** The input follows **
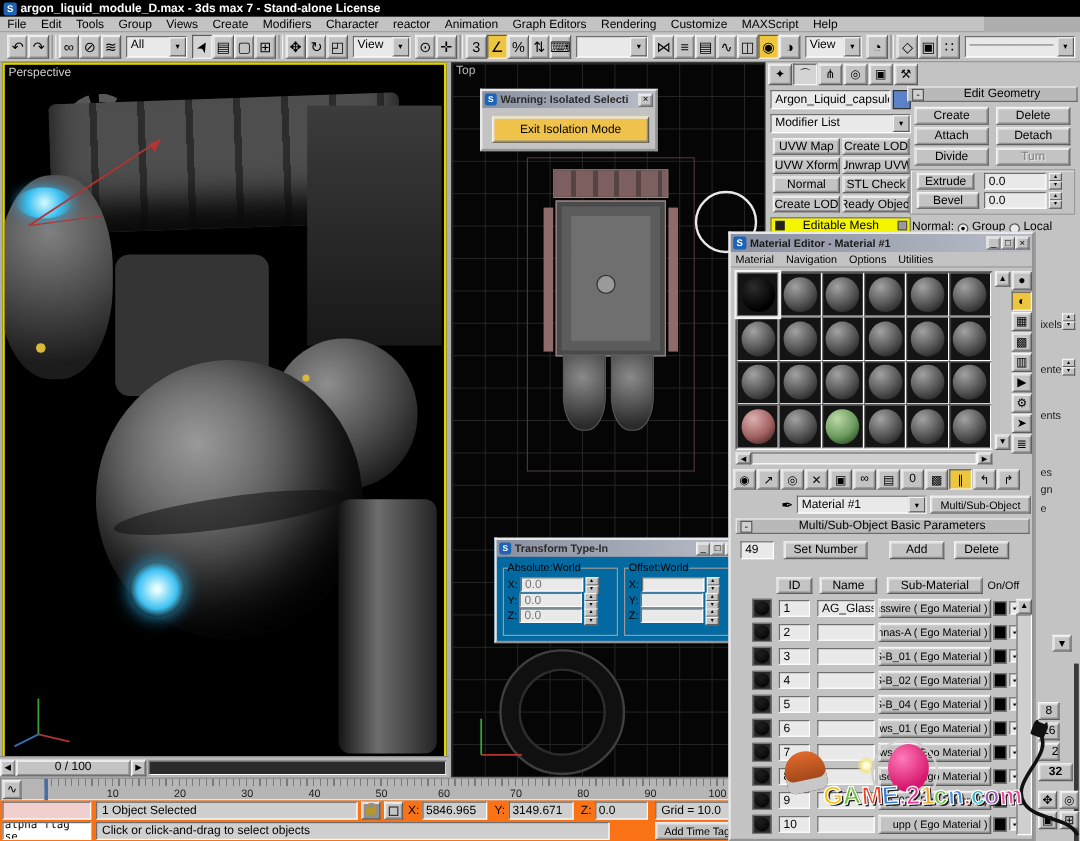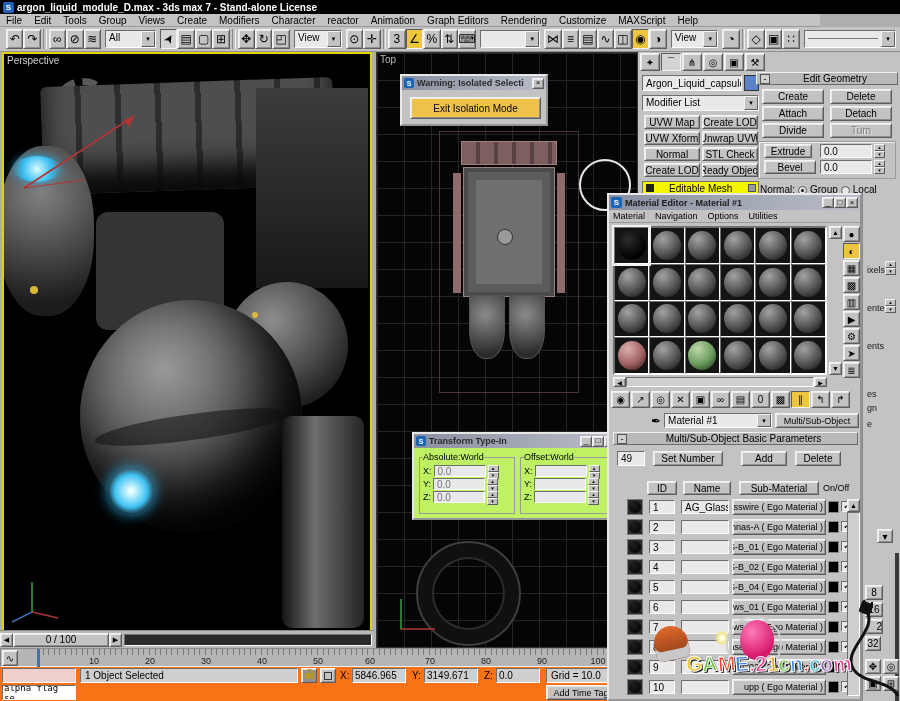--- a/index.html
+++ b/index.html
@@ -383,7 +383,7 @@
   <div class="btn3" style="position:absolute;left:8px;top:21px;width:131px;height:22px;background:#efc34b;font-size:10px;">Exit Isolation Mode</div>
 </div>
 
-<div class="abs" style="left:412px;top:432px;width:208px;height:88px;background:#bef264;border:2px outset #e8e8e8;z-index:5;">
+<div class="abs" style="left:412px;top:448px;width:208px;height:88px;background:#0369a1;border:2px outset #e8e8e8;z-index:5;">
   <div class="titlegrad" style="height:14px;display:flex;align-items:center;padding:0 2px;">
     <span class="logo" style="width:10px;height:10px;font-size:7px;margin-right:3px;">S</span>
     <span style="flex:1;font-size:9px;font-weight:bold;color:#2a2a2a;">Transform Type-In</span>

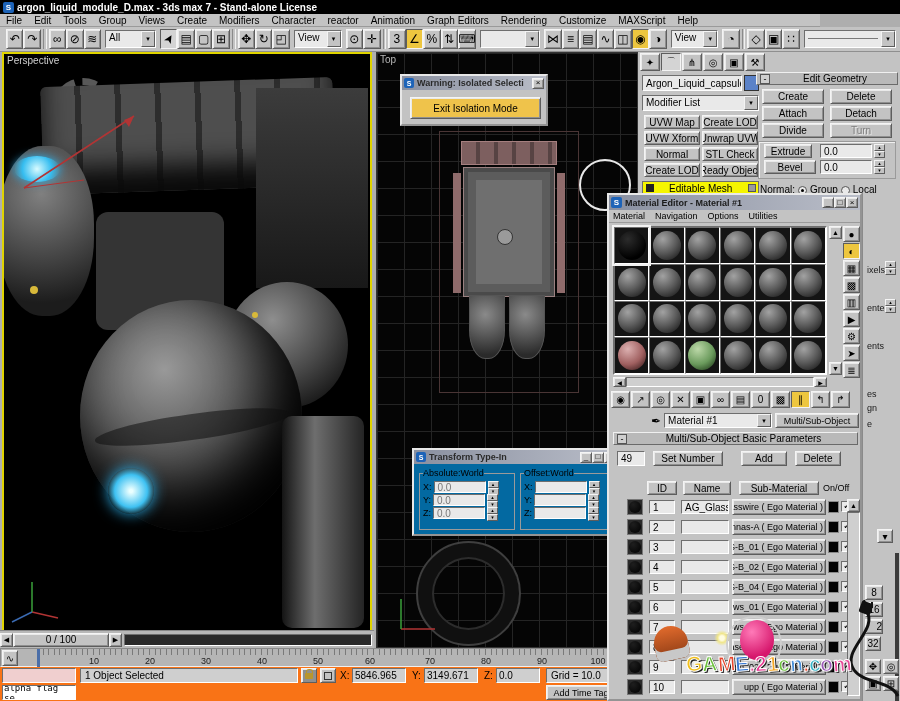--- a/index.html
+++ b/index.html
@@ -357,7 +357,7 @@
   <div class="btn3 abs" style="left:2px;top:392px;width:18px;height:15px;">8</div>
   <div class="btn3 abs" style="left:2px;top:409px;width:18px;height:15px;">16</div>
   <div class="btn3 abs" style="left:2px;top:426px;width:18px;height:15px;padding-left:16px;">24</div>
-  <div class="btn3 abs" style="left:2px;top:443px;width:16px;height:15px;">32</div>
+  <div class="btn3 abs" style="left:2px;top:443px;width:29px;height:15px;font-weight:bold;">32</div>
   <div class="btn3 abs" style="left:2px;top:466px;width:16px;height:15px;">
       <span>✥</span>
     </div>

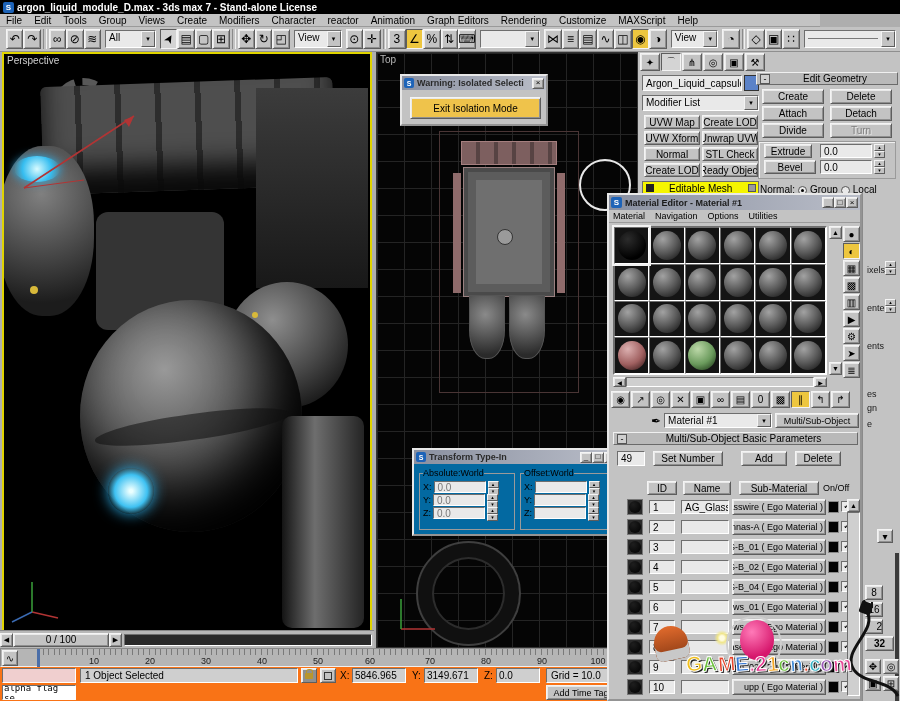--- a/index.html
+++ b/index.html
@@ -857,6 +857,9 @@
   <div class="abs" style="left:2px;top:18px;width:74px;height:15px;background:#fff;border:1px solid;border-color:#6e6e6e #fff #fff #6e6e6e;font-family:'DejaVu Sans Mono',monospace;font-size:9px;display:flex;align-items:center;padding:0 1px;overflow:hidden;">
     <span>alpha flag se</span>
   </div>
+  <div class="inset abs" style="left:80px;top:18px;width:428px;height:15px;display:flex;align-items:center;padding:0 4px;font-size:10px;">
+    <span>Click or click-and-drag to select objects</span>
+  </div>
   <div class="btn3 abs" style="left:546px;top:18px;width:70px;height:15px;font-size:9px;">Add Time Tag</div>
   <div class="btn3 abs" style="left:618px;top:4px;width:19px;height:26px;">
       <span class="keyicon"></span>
** End of The input **
** The input follows **
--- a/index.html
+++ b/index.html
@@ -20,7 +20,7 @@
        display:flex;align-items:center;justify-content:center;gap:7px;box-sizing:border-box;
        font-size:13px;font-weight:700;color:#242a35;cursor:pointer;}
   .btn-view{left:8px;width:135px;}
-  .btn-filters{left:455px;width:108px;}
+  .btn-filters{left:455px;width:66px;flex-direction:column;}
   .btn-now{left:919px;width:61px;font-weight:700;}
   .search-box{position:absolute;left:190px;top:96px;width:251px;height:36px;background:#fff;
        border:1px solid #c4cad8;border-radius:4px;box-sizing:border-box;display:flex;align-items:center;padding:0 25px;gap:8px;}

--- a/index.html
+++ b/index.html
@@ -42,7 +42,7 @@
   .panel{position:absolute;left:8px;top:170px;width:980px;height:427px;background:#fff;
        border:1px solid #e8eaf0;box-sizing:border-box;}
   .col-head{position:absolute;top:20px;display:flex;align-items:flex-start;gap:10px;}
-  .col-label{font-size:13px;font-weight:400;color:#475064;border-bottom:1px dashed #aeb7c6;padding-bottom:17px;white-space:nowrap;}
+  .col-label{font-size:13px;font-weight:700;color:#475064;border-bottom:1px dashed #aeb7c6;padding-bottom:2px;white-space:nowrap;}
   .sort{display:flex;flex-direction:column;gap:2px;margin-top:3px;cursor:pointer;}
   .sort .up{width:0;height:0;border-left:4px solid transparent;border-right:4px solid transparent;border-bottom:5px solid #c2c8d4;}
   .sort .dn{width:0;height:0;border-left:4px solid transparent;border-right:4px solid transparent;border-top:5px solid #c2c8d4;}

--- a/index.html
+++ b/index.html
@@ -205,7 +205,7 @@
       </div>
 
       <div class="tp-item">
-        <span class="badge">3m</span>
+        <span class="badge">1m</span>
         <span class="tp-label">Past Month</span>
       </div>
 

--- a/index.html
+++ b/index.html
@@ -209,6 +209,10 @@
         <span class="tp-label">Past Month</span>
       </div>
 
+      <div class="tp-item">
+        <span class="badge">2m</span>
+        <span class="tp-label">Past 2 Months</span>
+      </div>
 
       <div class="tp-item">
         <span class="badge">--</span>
** End of The input **
** The input follows **
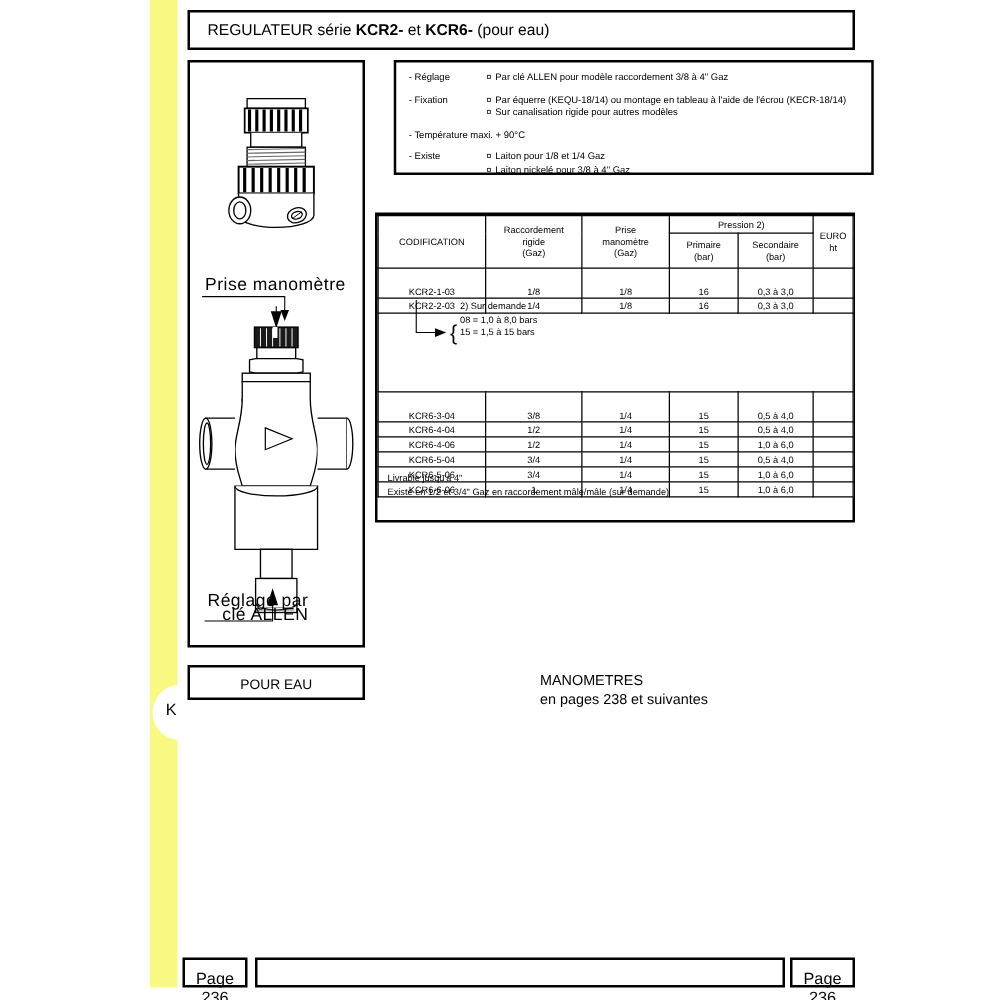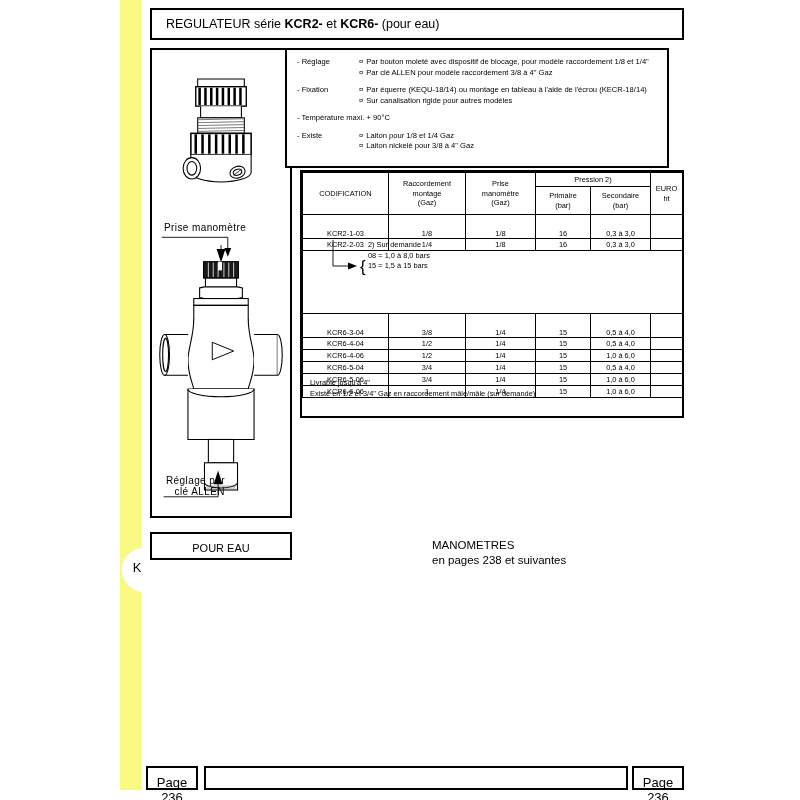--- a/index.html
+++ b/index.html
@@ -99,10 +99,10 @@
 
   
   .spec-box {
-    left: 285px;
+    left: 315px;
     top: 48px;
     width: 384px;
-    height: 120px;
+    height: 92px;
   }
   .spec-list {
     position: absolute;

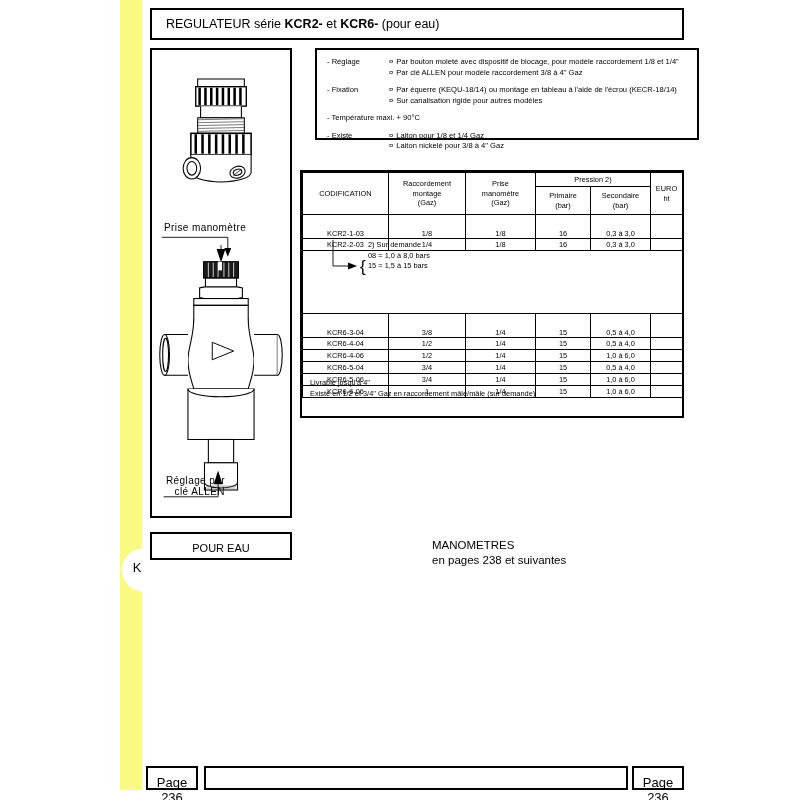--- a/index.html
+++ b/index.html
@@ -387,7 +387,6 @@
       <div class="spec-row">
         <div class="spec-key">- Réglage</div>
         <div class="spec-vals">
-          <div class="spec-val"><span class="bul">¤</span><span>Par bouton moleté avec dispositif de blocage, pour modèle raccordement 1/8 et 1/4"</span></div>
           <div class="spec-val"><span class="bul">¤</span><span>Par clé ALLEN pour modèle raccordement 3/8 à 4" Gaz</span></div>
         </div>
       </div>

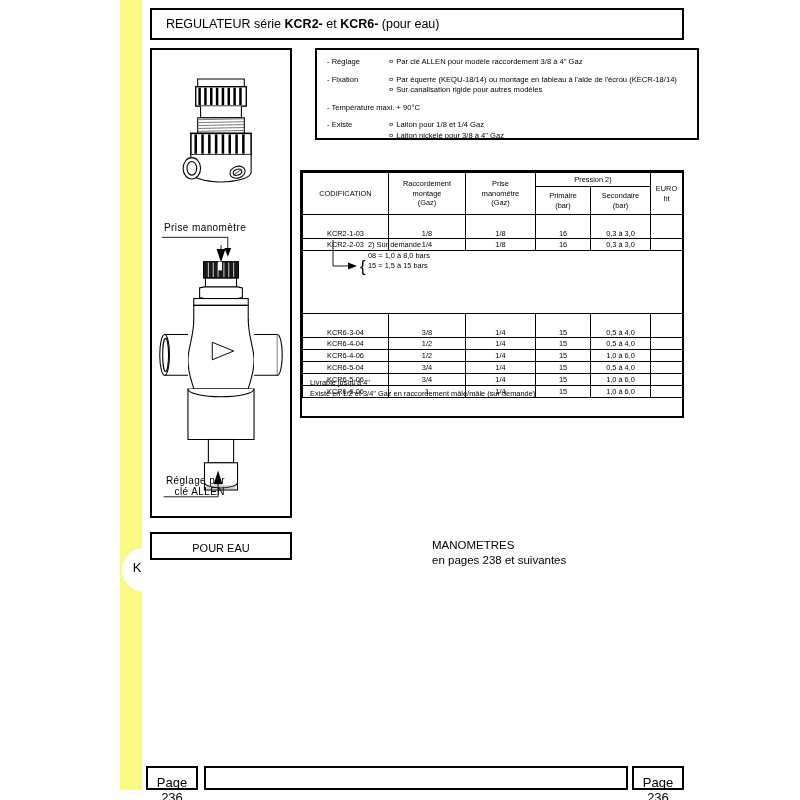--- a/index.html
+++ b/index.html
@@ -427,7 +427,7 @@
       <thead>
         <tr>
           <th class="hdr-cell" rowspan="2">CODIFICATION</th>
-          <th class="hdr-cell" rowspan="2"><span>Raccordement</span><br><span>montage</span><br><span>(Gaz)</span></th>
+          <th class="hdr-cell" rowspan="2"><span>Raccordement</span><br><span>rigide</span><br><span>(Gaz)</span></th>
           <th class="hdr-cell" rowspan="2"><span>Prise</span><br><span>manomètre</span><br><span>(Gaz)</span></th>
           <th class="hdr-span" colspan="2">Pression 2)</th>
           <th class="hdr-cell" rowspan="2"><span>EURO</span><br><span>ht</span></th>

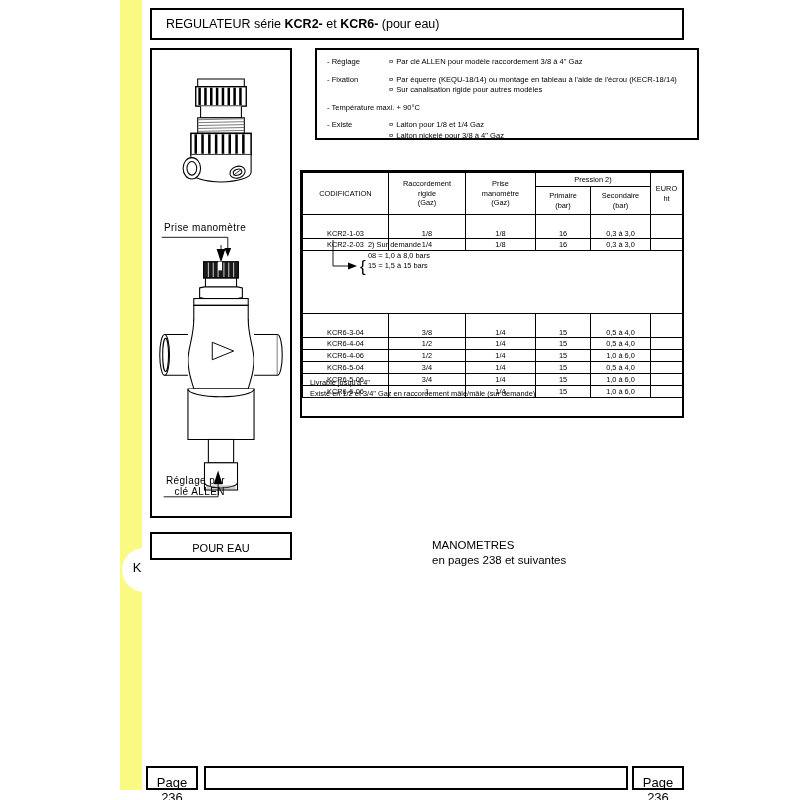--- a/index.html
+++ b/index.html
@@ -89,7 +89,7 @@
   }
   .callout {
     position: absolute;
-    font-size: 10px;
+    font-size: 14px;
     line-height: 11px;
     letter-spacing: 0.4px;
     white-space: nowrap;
** End of The input **
* [Assignment]: Show all lines from the data above in which the word "pointer" appears.

* [Your solution]:
        font-size:13px;font-weight:700;color:#242a35;cursor:pointer;}
   .sort{display:flex;flex-direction:column;gap:2px;margin-top:3px;cursor:pointer;}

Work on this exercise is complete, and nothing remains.